The separated channels for SMA, CD34, and CD271 (sheaths) were subjected to our custom interpolation procedure (Lobachev et al. 2017a). Basically, we used optical flow (Farnebäck 2003) to increase the resolution in the z axis (and thus to reduce the anisotropy) from 0.5 × 0.5 × 7 µm/voxel to 0.5 × 0.5 × 1 µm/voxel for SMA and CD34 and from 0.5 × 0.5 × 14 µm/voxel to 0.5 × 0.5 × 2 µm/voxel for sheaths. Thus, in the x/y plane, the initial resolution of the scans was maintained in the models. The resolution in z differs according to the antibody used (all sections were stained for CD34 and SMA, every other section was additionally stained for CD20). Thus, the resolution is 0.5 × 0.5 × 1 µm/voxel for CD34 and SMA, 0.5 × 0.5 × 2 µm/voxel for CD271 and 0.5 × 0.5 × 14 µm/voxel for CD20 (no interpolation in z).

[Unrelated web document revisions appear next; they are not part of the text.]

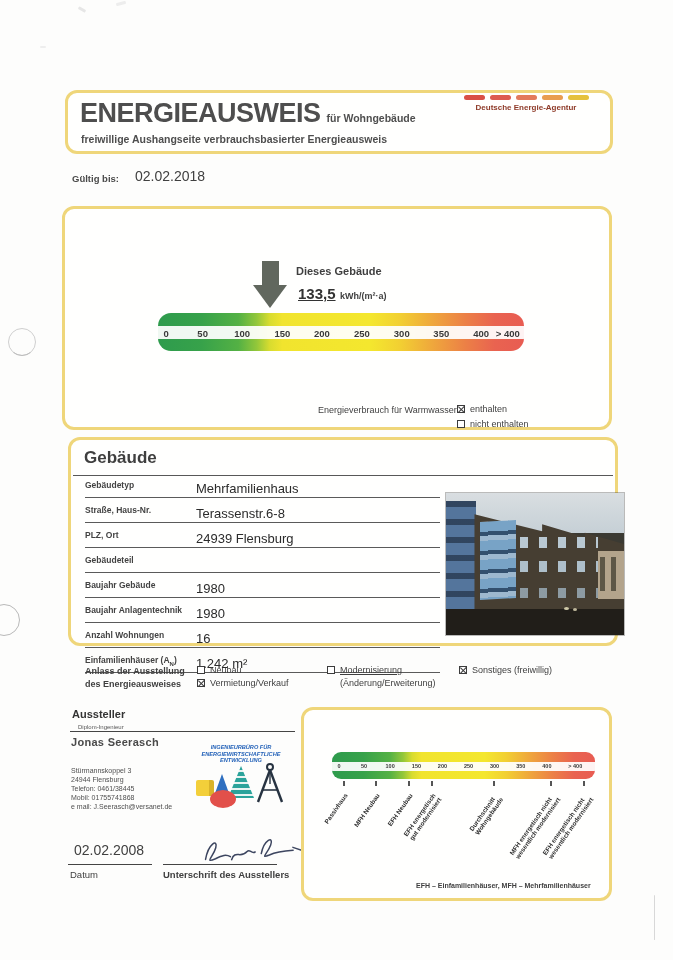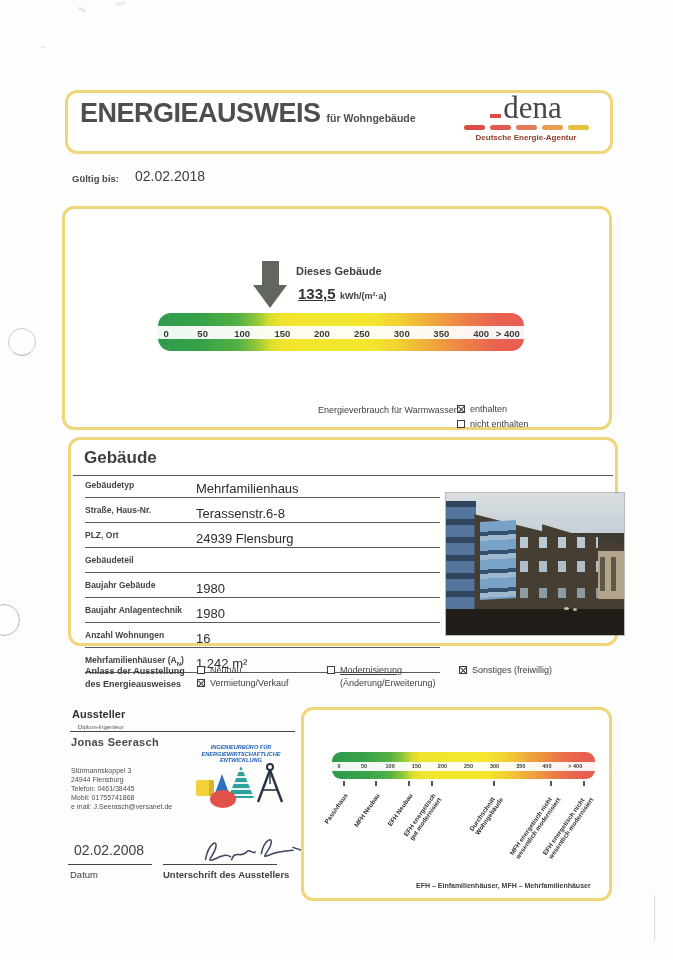"dena" div { html: <div> <span></span><span>dena</span> </div> -> none }
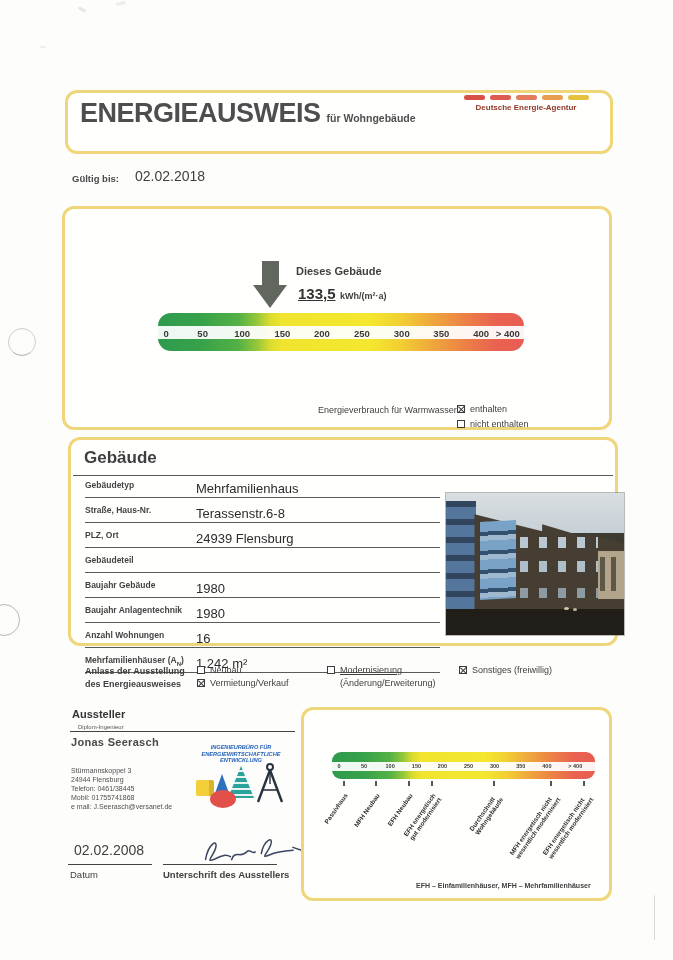"freiwillige Aushangseite" div.abs { html: none -> <div>freiwillige Aushangseite verbrauchsbasierter Energieausweis</div> }
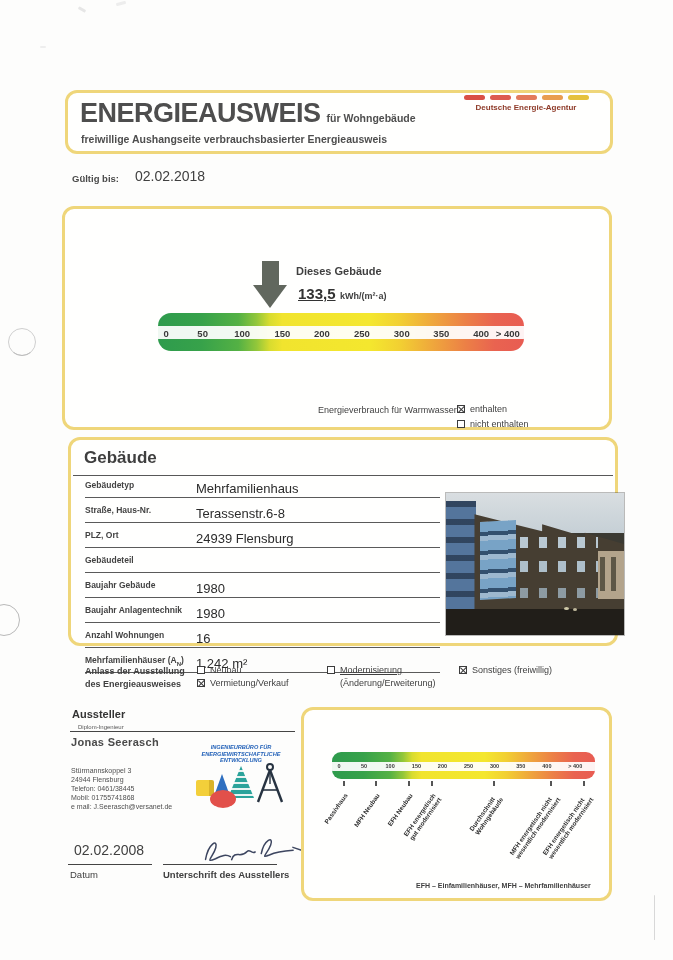"Mehrfamilienhäuser (A" span { text: Mehrfamilienhäuser -> Einfamilienhäuser }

As B lymphocytes are single round cells, no shape-connecting interpolation for this channel was needed. We resized the stack in z-dimension using Fiji and nearest neighbor interpolation. After interpolation, all volumes were cropped at the center to 2 k × 2 k pixels. A single volume for a single channel with 83 sections occupied about 2.3 GB.

The volume data of the CD34 channel were subjected to a grayscale closing filter with uniform radius 7 and to a Gaussian blur with sigma value of 1. For SMA, we applied a grayscale dilation filter with radius 7-7-4, a closing filter with radius 8-8-4, and Gaussian blur with sigma 2. The CD271 channel was dilated with radius 8-8-2, followed by a closing filter with uniform radius 5, and Gaussian blur with sigma 1. We did not further process the CD20 channel. The processing was carried out in 3D Slicer (Pieper et al. 2004; Kikinis et al. 2014). We mainly used ParaView (Ahrens et al. 2005; Ayachit 2015) for the 3D reconstruction from final volumes. We applied the iso-value 100 for CD34 and CD20, and the iso-value 160 for SMA and CD271.

Visualization procedures—post-processing

The resulting meshes from the 3D reconstructions were extremely large (dozens of gigabytes), and hence impractical to use directly. Additionally, the marching cubes algorithm (Lorensen and Cline 1987) would leave certain surfaces open, e.g., structures at ROI boundaries. To cope with both these problems, we used PolyMender (Ju 2004) on the reconstructed meshes. We used octree depth 9 for the CD34 channel (to preserve even very thin capillaries), depth 7 for SMA (we were only interested in large structures), and depth 8 for sheaths and B cells. Prior investigation of Hausdorff distances (Alt and Guibas 1999) on meshes before and after PolyMender-induced repair had shown that such conversions did not result in any relevant shape differences (Steiniger et al. 2016). Then, further mesh processing was performed in Meshlab (Cignoni et al. 2008). The correspondence of volume data and meshes was established by quality controlling the reconstructions by means of the registered original sections.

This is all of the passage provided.